Richard Spencer, chief customer experience officer at Business Australia, said employers must ‘walk the walk’ when it comes to mental health.
“The past 20 months have been very stressful for everyone,” he said.
“It’s important your employees know you genuinely care about their wellbeing and are being proactive about it.”
Mr Spencer said all employees at Business Australia had been offered resilience training, and managers had completed training to ensure they recognised if someone was struggling and needed help.
He also urged employers not to forget their own mental health and encouraged them to access Beyond’s Blue’s free mental health coaching program.
The program, for small business owners and sole traders, is available nationally by phone or video.

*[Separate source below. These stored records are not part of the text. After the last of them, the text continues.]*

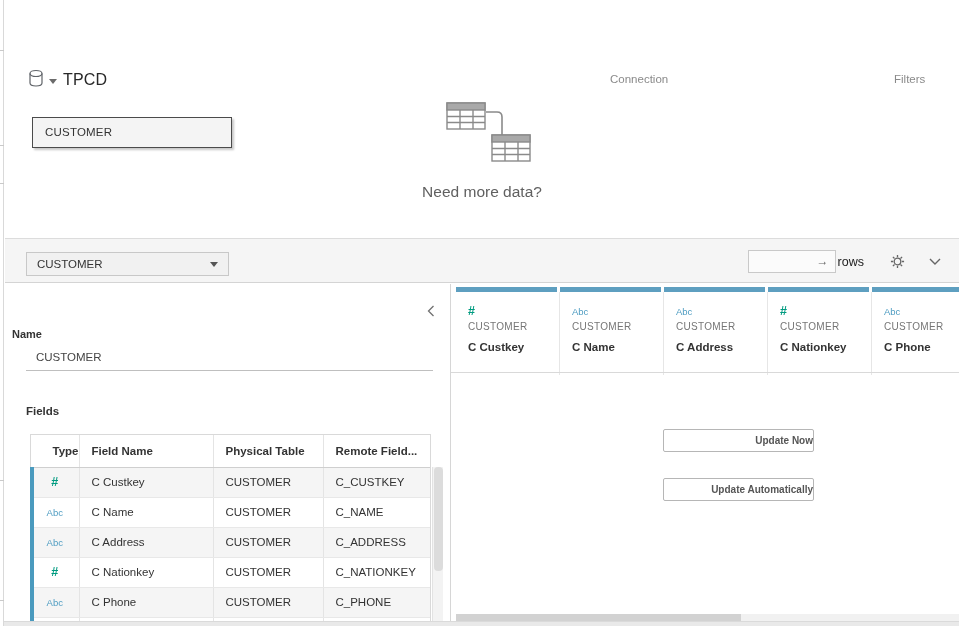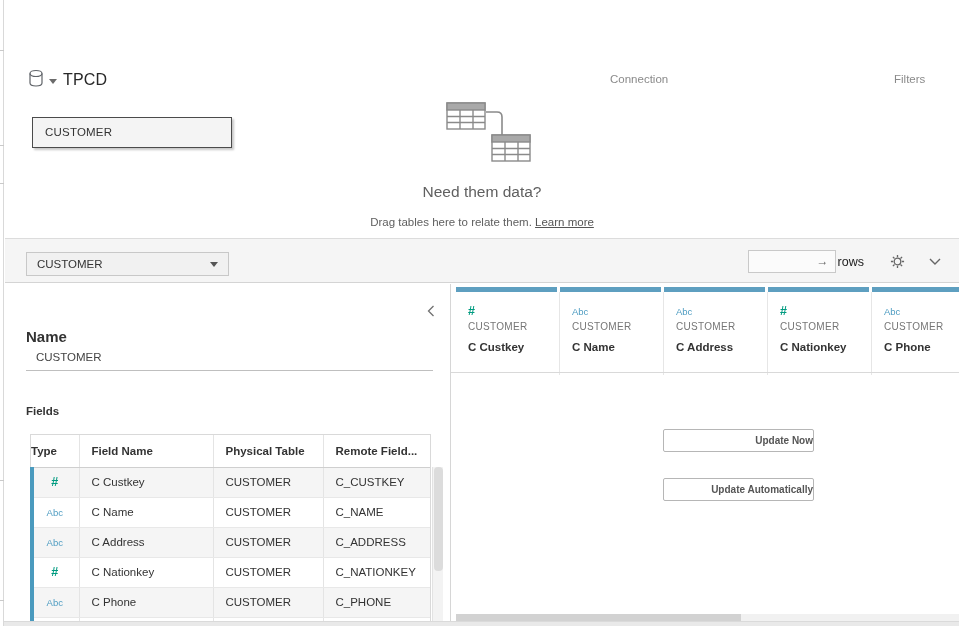"Need them data?" div.empty-title { text: them -> more }
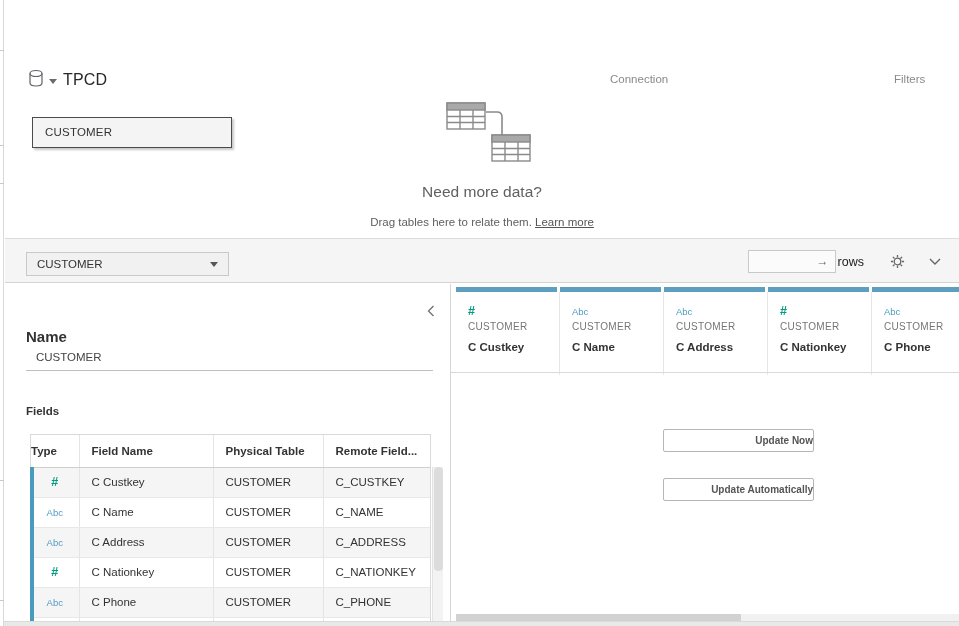"Drag tables here to relate" div.empty-hint { html: <div><span>Drag tables here to relate them. </span><span>Learn more</span></div> -> none }
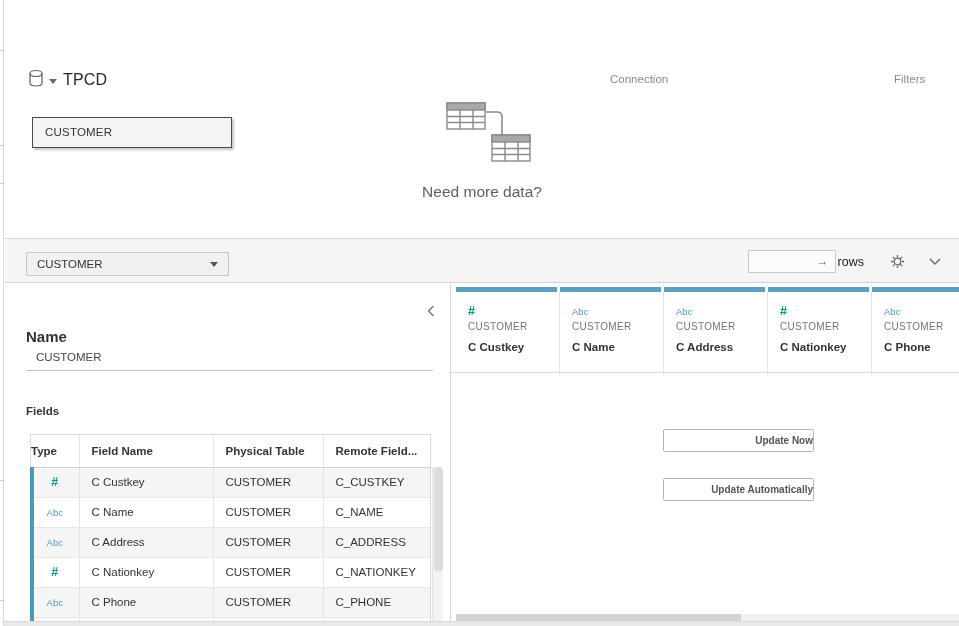"Name" .name-label { font-size: 15px -> 11px; left: 21px -> 7px }
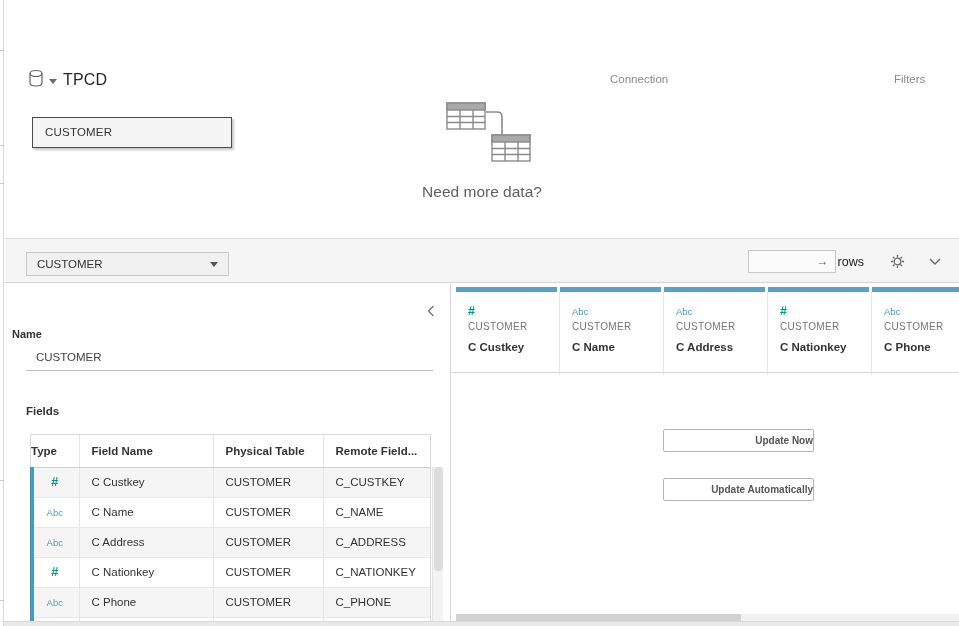"Type" table.fields th.c-type { text-align: left -> right }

Millennials more vocal on mental health
The survey also revealed significant differences in perceptions among generational groups, particularly between Gen Z/Millennials and Baby Boomers. Millennials (54%) were much more likely than Baby Boomers (34%) to indicate they don’t feel comfortable enough to be open about their personal interests, values, culture, and/or lifestyle at work.
Meanwhile, Millennials (55%) and Gen Xers (53%) were significantly more likely than Baby Boomers (35%) to say they feel like their workplace has introduced mental health and wellbeing initiatives to ‘tick boxes’ while day to day, their manager shows little if any genuine concern or empathy for their wellbeing.
The findings come as many Australian organisations scramble to quell potential staff turnover and critical skills gaps. Workers’ mental health struggles have also been shown to potentially incur significant business losses, with a 2020 federal Productivity Commission report estimating that mental illness-related staff absenteeism and presenteeism costs Australian workplaces up to $17 billion per year.
“In an age where we are repeatedly told ‘to be ourselves’ and that ‘it’s OK not to be OK’ at work, these latest findings suggest that many Australians still feel very guarded in the workplace,” said ACAP CEO George Garrop.
“While over the past two years, many organisations have boosted their mental health, wellbeing, diversity and inclusion initiatives, our research indicates that these initiatives are not always leading to meaningful outcomes or positive sentiment for workers.
“The data also tells us that many Australian workplaces could be doing more to acknowledge the unique values, needs, personalities and circumstances of their people – and that managers and leaders could deliver a wealth of collective benefits through operating with key soft skills like empathy, emotional intelligence and active listening.”